Lint ruff check src/ tests/
Format ruff format . or black .
Type-check mypy src/ tests/ examples/

Test-driven development (TDD)

We use test-first development so that design is driven by behaviour and changes stay safe.

The TDD cycle

  1. Red — Write a failing test that defines the desired behaviour (e.g. a new function, edge case, or fix). Run pytest and confirm the test fails for the right reason.
  2. Green — Write the smallest amount of code that makes the test pass. Avoid adding behaviour the test doesn’t ask for.
  3. Refactor — Improve names, structure, and performance while keeping all tests green. Re-run the suite after refactors.

Repeat this cycle in small steps so you always have a clear, failing test before writing production code.

Running tests as you work

  • Full suite: pytest or pytest -q
  • Current file: pytest path/to/test_file.py
  • Single test: pytest path/to/test_file.py::test_function_name
  • By pattern: pytest -k "adapter or middleware"

Run tests often (e.g. after each Red/Green/Refactor step) so feedback is fast.

Test layout

  • Tests live under tests/.
  • Mirror the source layout where it helps: e.g. tests/test_fastapi_ui.py for FastAPI UI, tests/test_asgi_middleware.py for ASGI middleware.
  • Use pytest fixtures for shared setup (collectors, emitters, app instances). See existing tests for patterns.
  • Async tests: use async def test_...; pytest-asyncio is enabled in pyproject.toml (asyncio_mode = "auto").

What to test

  • New behaviour: Add tests that describe the public behaviour (inputs, outputs, side effects). Prefer testing through the public API.
  • Bug fixes: Add a test that fails with the bug and passes after the fix (regression test).
  • Refactors: Keep or adjust existing tests so they still pass; add tests only if you’re also changing behaviour.

Example TDD flow

  1. You want a helper that normalises route paths. Red: add tests/test_utils.py with def test_normalise_route_strips_trailing_slash(): ... and run pytest tests/test_utils.py — it fails (e.g. missing module or assertion).
  2. Green: Implement the helper in src/profilis/... and import it in the test; run pytest until the test passes.
  3. Refactor: Rename or simplify the implementation; run pytest again to confirm nothing breaks.

Code quality

  • Linting: ruff check src/ tests/ (and fix or acknowledge any issues).
  • Formatting: ruff format . or black . before committing.
  • Types: mypy src/ tests/ examples/ must pass (see pyproject.toml for config).
  • Pre-commit: With pre-commit install, these run automatically on git commit.

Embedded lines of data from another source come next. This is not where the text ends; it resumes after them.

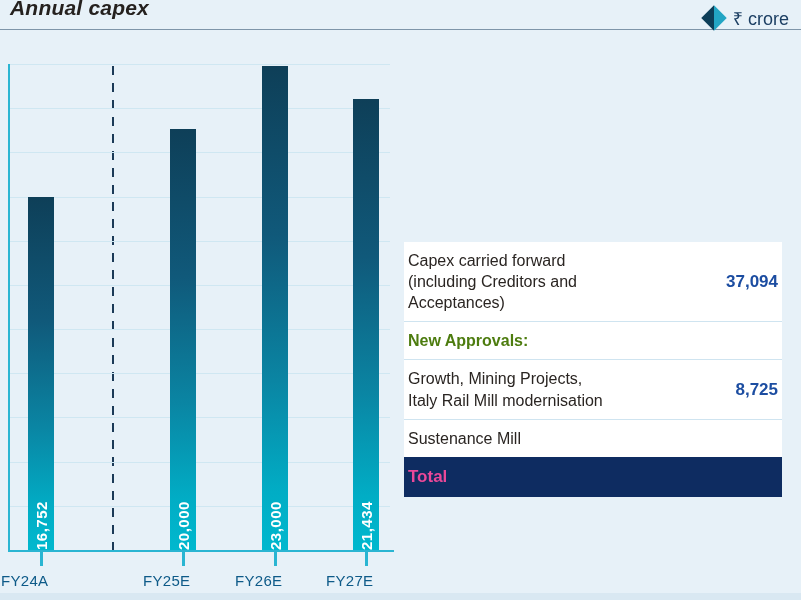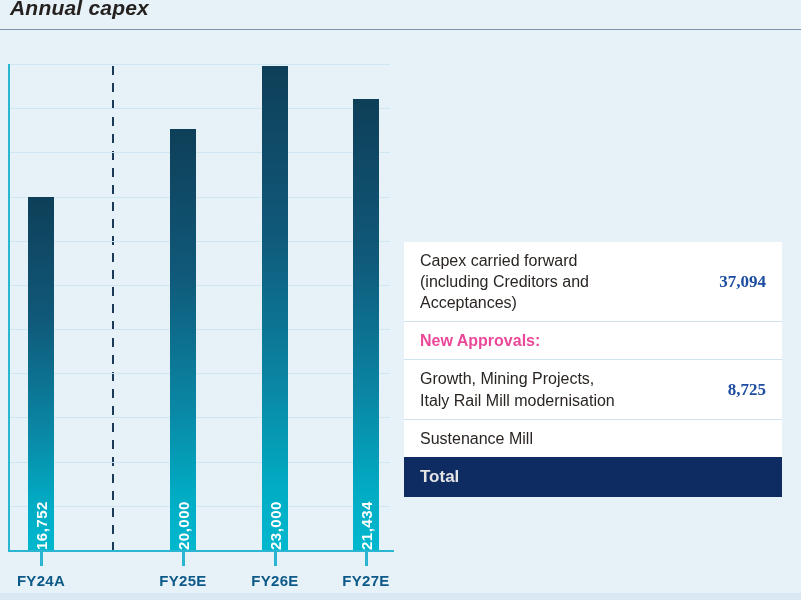--- a/index.html
+++ b/index.html
@@ -48,6 +48,10 @@
   <div class="page-title">Annual capex</div>
   <div class="title-rule"></div>
 
+  <div class="unit-wrap">
+    <span class="diamond"></span>
+    <span class="unit-label">₹ crore</span>
+  </div>
 
   <div class="plot">
     <div class="dash-sep"></div>

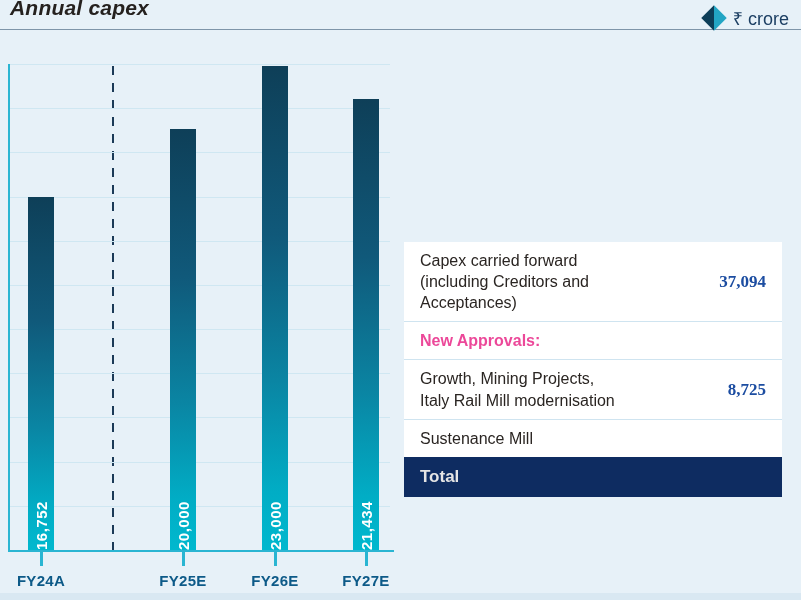--- a/index.html
+++ b/index.html
@@ -29,7 +29,7 @@
 
   
   .capex-table{position:absolute;left:404px;top:242px;width:378px;background:#ffffff;}
-  .trow{display:flex;align-items:center;padding:8px 16px;border-top:1px solid #cfe4f0;}
+  .trow{display:flex;align-items:center;padding:8px 4px;border-top:1px solid #cfe4f0;}
   .trow:first-child{border-top:none;}
   .tlabel{flex:1;font-size:16px;color:#2a2522;line-height:1.32;}
   .trow.section .tlabel{font-weight:bold;color:#ec4899;}

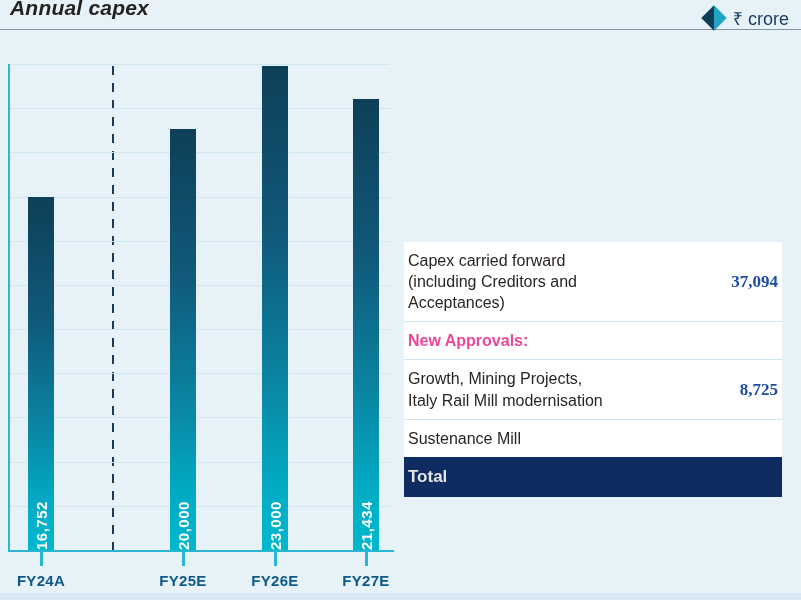--- a/index.html
+++ b/index.html
@@ -33,7 +33,7 @@
   .trow:first-child{border-top:none;}
   .tlabel{flex:1;font-size:16px;color:#2a2522;line-height:1.32;}
   .trow.section .tlabel{font-weight:bold;color:#ec4899;}
-  .tvalue{width:104px;text-align:right;font-size:17px;font-weight:bold;color:#1c4da1;font-family:Liberation Serif, serif;}
+  .tvalue{width:104px;text-align:right;font-size:17px;font-weight:bold;color:#1c4da1;}
   .trow.total{background:#0e2c61;border-top:none;padding-top:9px;padding-bottom:9px;}
   .trow.total .tlabel,.trow.total .tvalue{color:#e5e5e5;font-weight:bold;}
   .trow.total .tlabel{font-size:17px;}

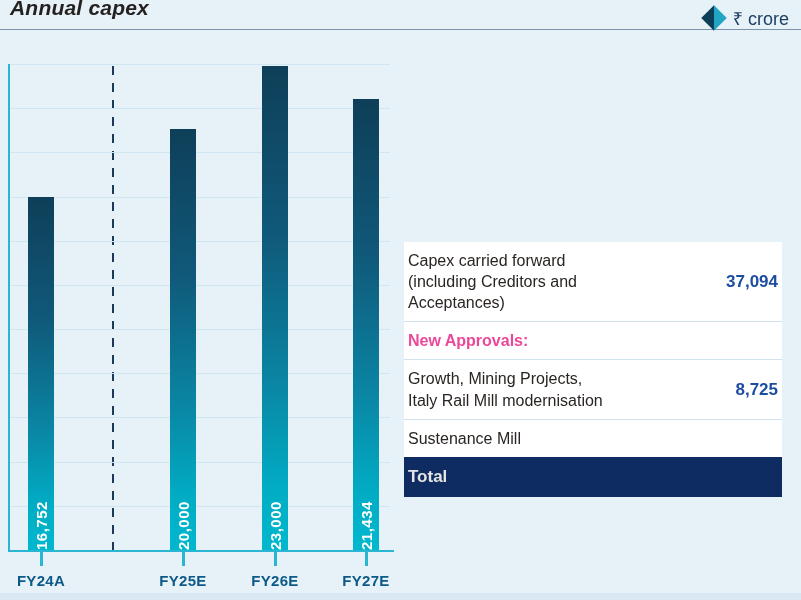--- a/index.html
+++ b/index.html
@@ -32,7 +32,7 @@
   .trow{display:flex;align-items:center;padding:8px 4px;border-top:1px solid #cfe4f0;}
   .trow:first-child{border-top:none;}
   .tlabel{flex:1;font-size:16px;color:#2a2522;line-height:1.32;}
-  .trow.section .tlabel{font-weight:bold;color:#ec4899;}
+  .trow.section .tlabel{font-weight:bold;color:#4d7c0f;}
   .tvalue{width:104px;text-align:right;font-size:17px;font-weight:bold;color:#1c4da1;}
   .trow.total{background:#0e2c61;border-top:none;padding-top:9px;padding-bottom:9px;}
   .trow.total .tlabel,.trow.total .tvalue{color:#e5e5e5;font-weight:bold;}

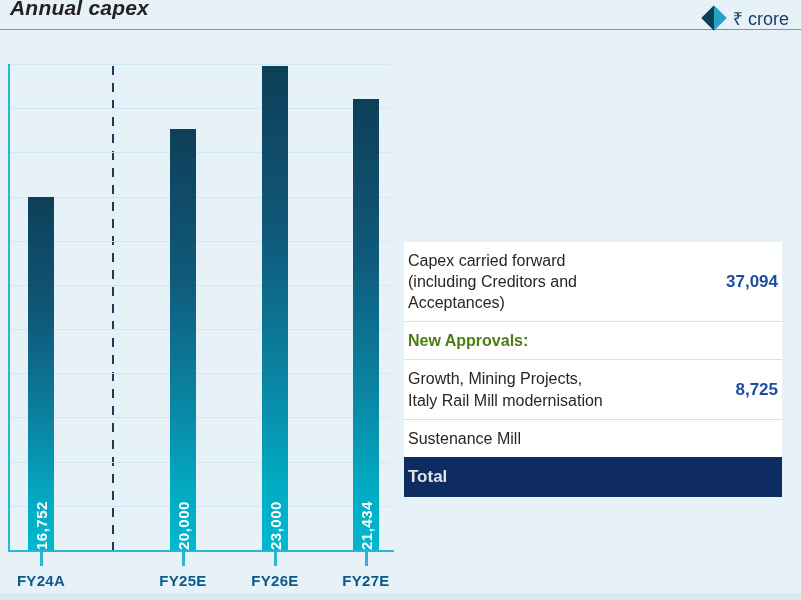--- a/index.html
+++ b/index.html
@@ -35,7 +35,7 @@
   .trow.section .tlabel{font-weight:bold;color:#4d7c0f;}
   .tvalue{width:104px;text-align:right;font-size:17px;font-weight:bold;color:#1c4da1;}
   .trow.total{background:#0e2c61;border-top:none;padding-top:9px;padding-bottom:9px;}
-  .trow.total .tlabel,.trow.total .tvalue{color:#e5e5e5;font-weight:bold;}
+  .trow.total .tlabel,.trow.total .tvalue{color:#ec4899;font-weight:bold;}
   .trow.total .tlabel{font-size:17px;}
 
   .bottom-strip{position:absolute;left:0;bottom:0;width:801px;height:7px;background:#d9e8f2;}

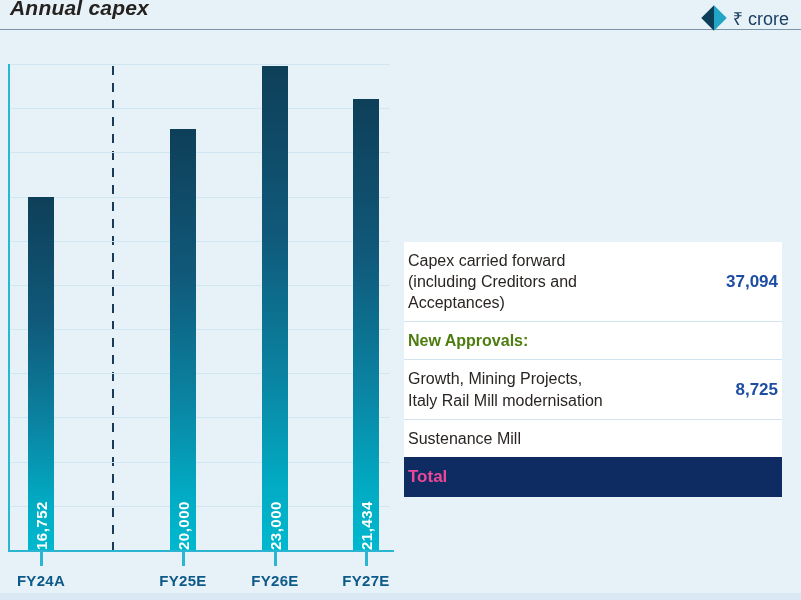--- a/index.html
+++ b/index.html
@@ -24,8 +24,8 @@
   .bar-label{writing-mode:vertical-rl;transform:rotate(180deg);margin-top:7px;
         color:#ffffff;font-weight:bold;font-size:15px;letter-spacing:.5px;}
   .tick{position:absolute;top:552px;width:3px;height:14px;background:#2ab5d2;}
-  .cat-label{position:absolute;top:572px;width:80px;text-align:center;
-        font-size:15px;font-weight:bold;color:#0d5a88;letter-spacing:.3px;}
+  .cat-label{position:absolute;top:572px;width:80px;
+        font-size:15px;font-weight:normal;color:#0d5a88;letter-spacing:.3px;}
 
   
   .capex-table{position:absolute;left:404px;top:242px;width:378px;background:#ffffff;}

Run pre-commit run --all-files manually if needed.

Pull requests

  • Branch: Use a short-lived branch from main (feat/..., fix/..., perf/..., chore/...).
  • Scope: Prefer small, focused PRs.
  • Requirements: All tests pass; ruff and mypy pass; new behaviour or fixes have tests; user-facing changes have doc updates.
  • Commits: Follow Conventional Commits (e.g. feat(adapters): add route exclusion for Sanic).